#HEADLINES: U.S. to Disclose Legal Justification for Drone Strikes on Americans, First Lady Touts Arts Education, Climate Change in Miami, Third U.S. MERS Case, 1/3 of South Sudan Face Starvation, Climate Change Worsens Wildfires, Salaries of University Presidents Rise as Student Debt Spirals
photo via: Drone Wars UK |
"In a case pitting executive power against the public's right to know what its government does, the 2nd U.S. Circuit Court of Appeals last month reversed a lower-court ruling preserving the secrecy of the legal rationale for the killings, such as the killing of U.S. citizen Anwar al-Awlaki in a 2011 drone strike in Yemen.
"Ruling for the New York Times in the case, a unanimous three-judge panel said the government waived its right to secrecy by making repeated public statements justifying targeted killings."
First lady: Arts education good for good schools -- Associated Press
"The talent show was a vehicle to showcase the 'Turnaround Arts' program. It was created as an experiment in 2012 by the President's Committee on the Arts and the Humanities in collaboration with the White House and the Education Department to test whether arts education can help improve student outcomes and create more positive learning environments. Major artists adopted each school.
"Encouraged by the results so far, including higher reading and math scores and fewer disciplinary problems, Mrs. Obama announced that the program is being expanded this year from the original eight schools to 35 schools in 10 states — Iowa, Massachusetts, Connecticut, Louisiana, Oregon, Montana, Colorado, California, Illinois, Minnesota — and the District of Columbia."
The people of Miami know about climate change. We're living it. -- The Guardian
"Sea level rise threatens our drinking water supplies, farm fields and the main driver of tourism: beaches. But in the absence of a disaster, it's easy for many of us to forget about the long-term risks until a report such as the National Climate Assessment details them. But while local officials are talking about solutions and planning, politicians farther away from south Florida aren't. The issue has become an ideological fault line on the state and national levels. In the state capital in Tallahassee, Republican governor Rick Scott stalled efforts to grapple with the issue."

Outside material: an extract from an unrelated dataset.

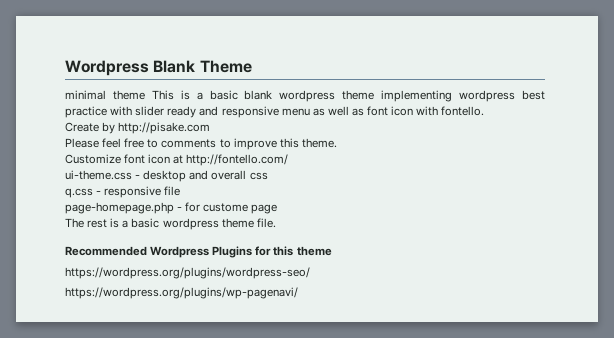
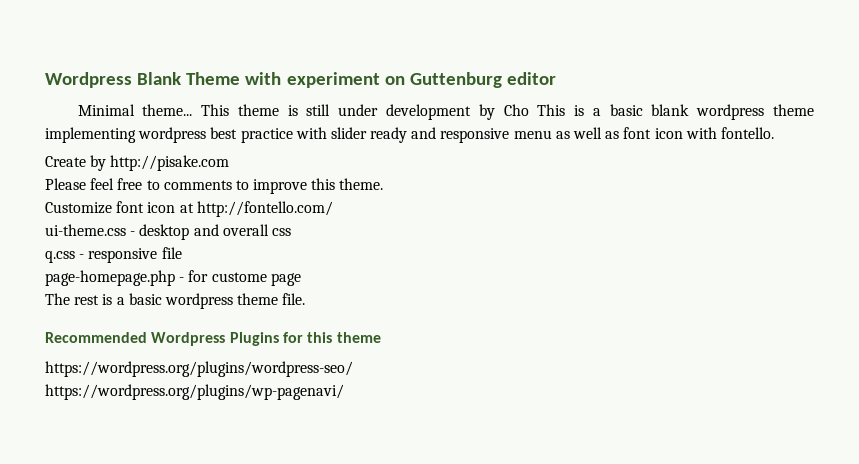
[65,90,145,100] // minimal theme -> [245,72,556,88] [77,104,529,120] with experiment on Guttenburg editor // Minimal theme... This theme is still under development by Cho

Third U.S. MERS case brings more questions than answers -- USA Today
"The latest case was first reported Saturday. Tests show that an Illinois man, who'd had two short business meetings with an infected Indiana man, had contracted the Middle East Respiratory Syndrome virus.
"The Illinois man, whom health officials are not naming, did not get sick and was not hospitalized. However, blood tests completed Friday showed he had been infected with the MERS virus, Swerdlow said.
"Technically the Illinois man can't be counted as an official case of MERS because under World Health Organization guidelines, only tests from an active infection count. In this case, antibodies in the man's blood showed he had been infected and fought the infection off, Swerdlow said."
Third Of South Sudan's Population Faces Starvation -- Huffington Post
"More than a third of South Sudan's population, 4 million people, will be on the edge of starvation by the end of the year as fighting rages on in the world's newest country, U.N. officials said on Tuesday.
"Clashes between rebels and government forces have wrecked food markets and forced people to abandon their livestock and land, the aid experts added."
Wildfires Worse Due To Man-Made Climate Change, Studies Show -- Huffington Post
"In the past three months, at least three different studies and reports have warned that wildfires are getting bigger, that man-made climate change is to blame, and it's only going to get worse with more fires starting earlier in the year. While scientists are reluctant to blame global warming for any specific fire, they have been warning for years about how it will lead to more fires and earlier fire seasons."
Salaries of Public-University Presidents Rise, Student Debt Spiraling -- TIME
"A report released on Sunday by the progressive think tank Institute for Policy Studies (IPS) looked at how that inflated pay correlated to dwindling funds allocated to student scholarships, and a trend toward more part-time adjunct-professor positions, which do not require benefits and other forms of compensation.
"From 2009 to 2012, executive compensation at public research universities increased 14% to an average of $544,554, while compensation for presidents at the highest-paying universities increased by a third, to $974,006.
"'Administrative spending outstripped scholarship spending by more than 2 to 1 at state schools with the highest-paid presidents,' the report says."